_Work request_. Output the entries word for word. Omit images.

_Supplied data_.
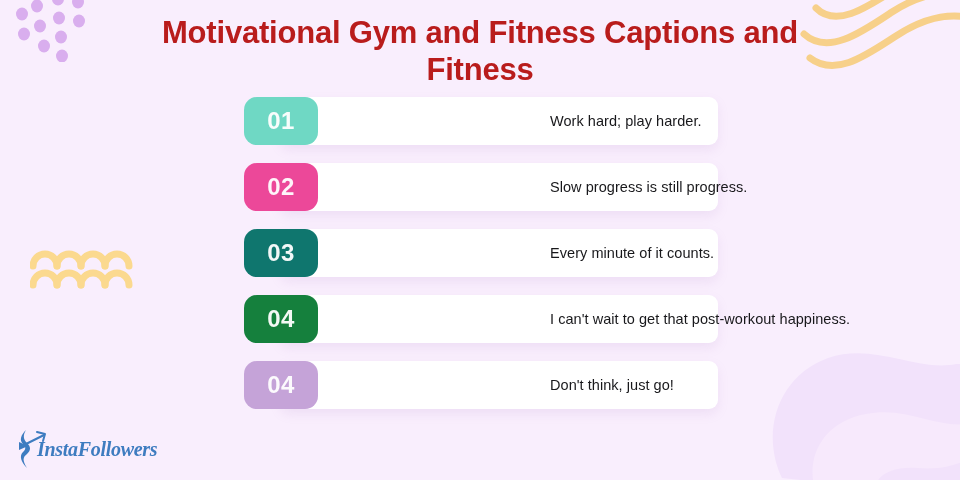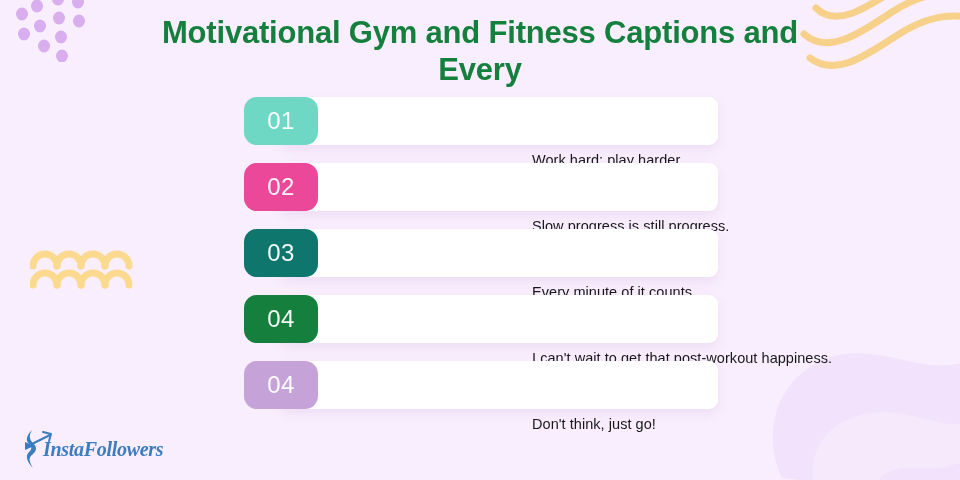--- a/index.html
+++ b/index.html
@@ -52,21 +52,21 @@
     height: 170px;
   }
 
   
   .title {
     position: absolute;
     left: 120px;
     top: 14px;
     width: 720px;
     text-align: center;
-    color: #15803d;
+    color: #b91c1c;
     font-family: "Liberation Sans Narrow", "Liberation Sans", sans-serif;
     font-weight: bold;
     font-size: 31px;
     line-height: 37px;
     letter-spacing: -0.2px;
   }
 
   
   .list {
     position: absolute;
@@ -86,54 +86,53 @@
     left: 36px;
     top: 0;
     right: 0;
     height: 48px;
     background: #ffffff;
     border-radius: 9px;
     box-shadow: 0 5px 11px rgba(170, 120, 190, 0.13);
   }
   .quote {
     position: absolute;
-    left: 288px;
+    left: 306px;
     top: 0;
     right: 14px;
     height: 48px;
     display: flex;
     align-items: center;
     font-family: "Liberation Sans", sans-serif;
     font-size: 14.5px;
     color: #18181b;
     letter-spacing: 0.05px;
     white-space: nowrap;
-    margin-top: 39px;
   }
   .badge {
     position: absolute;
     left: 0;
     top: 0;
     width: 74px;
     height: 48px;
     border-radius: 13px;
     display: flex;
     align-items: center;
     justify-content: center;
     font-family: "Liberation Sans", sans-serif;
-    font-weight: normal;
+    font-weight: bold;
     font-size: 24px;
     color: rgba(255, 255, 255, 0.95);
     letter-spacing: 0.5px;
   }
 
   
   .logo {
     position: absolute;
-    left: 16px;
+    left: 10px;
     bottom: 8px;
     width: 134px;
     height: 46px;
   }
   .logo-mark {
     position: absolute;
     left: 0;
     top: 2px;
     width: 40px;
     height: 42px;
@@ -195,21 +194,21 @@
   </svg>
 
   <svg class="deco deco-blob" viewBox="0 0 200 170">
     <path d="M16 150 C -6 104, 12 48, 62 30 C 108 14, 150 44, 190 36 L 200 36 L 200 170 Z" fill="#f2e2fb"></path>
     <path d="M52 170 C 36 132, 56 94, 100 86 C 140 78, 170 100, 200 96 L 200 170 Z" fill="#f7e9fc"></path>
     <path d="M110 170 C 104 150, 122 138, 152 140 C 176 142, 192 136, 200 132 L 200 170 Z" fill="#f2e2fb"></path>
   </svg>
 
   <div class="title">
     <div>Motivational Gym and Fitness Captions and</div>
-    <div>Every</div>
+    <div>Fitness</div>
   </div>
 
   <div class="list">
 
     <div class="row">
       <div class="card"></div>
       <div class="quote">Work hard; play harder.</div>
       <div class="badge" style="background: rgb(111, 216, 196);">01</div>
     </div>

_Written response_.
--- a/index.html
+++ b/index.html
@@ -52,21 +52,21 @@
     height: 170px;
   }
 
   
   .title {
     position: absolute;
     left: 120px;
     top: 14px;
     width: 720px;
     text-align: center;
-    color: #15803d;
+    color: #b91c1c;
     font-family: "Liberation Sans Narrow", "Liberation Sans", sans-serif;
     font-weight: bold;
     font-size: 31px;
     line-height: 37px;
     letter-spacing: -0.2px;
   }
 
   
   .list {
     position: absolute;
@@ -86,54 +86,53 @@
     left: 36px;
     top: 0;
     right: 0;
     height: 48px;
     background: #ffffff;
     border-radius: 9px;
     box-shadow: 0 5px 11px rgba(170, 120, 190, 0.13);
   }
   .quote {
     position: absolute;
-    left: 288px;
+    left: 306px;
     top: 0;
     right: 14px;
     height: 48px;
     display: flex;
     align-items: center;
     font-family: "Liberation Sans", sans-serif;
     font-size: 14.5px;
     color: #18181b;
     letter-spacing: 0.05px;
     white-space: nowrap;
-    margin-top: 39px;
   }
   .badge {
     position: absolute;
     left: 0;
     top: 0;
     width: 74px;
     height: 48px;
     border-radius: 13px;
     display: flex;
     align-items: center;
     justify-content: center;
     font-family: "Liberation Sans", sans-serif;
-    font-weight: normal;
+    font-weight: bold;
     font-size: 24px;
     color: rgba(255, 255, 255, 0.95);
     letter-spacing: 0.5px;
   }
 
   
   .logo {
     position: absolute;
-    left: 16px;
+    left: 10px;
     bottom: 8px;
     width: 134px;
     height: 46px;
   }
   .logo-mark {
     position: absolute;
     left: 0;
     top: 2px;
     width: 40px;
     height: 42px;
@@ -195,21 +194,21 @@
   </svg>
 
   <svg class="deco deco-blob" viewBox="0 0 200 170">
     <path d="M16 150 C -6 104, 12 48, 62 30 C 108 14, 150 44, 190 36 L 200 36 L 200 170 Z" fill="#f2e2fb"></path>
     <path d="M52 170 C 36 132, 56 94, 100 86 C 140 78, 170 100, 200 96 L 200 170 Z" fill="#f7e9fc"></path>
     <path d="M110 170 C 104 150, 122 138, 152 140 C 176 142, 192 136, 200 132 L 200 170 Z" fill="#f2e2fb"></path>
   </svg>
 
   <div class="title">
     <div>Motivational Gym and Fitness Captions and</div>
-    <div>Every</div>
+    <div>Fitness</div>
   </div>
 
   <div class="list">
 
     <div class="row">
       <div class="card"></div>
       <div class="quote">Work hard; play harder.</div>
       <div class="badge" style="background: rgb(111, 216, 196);">01</div>
     </div>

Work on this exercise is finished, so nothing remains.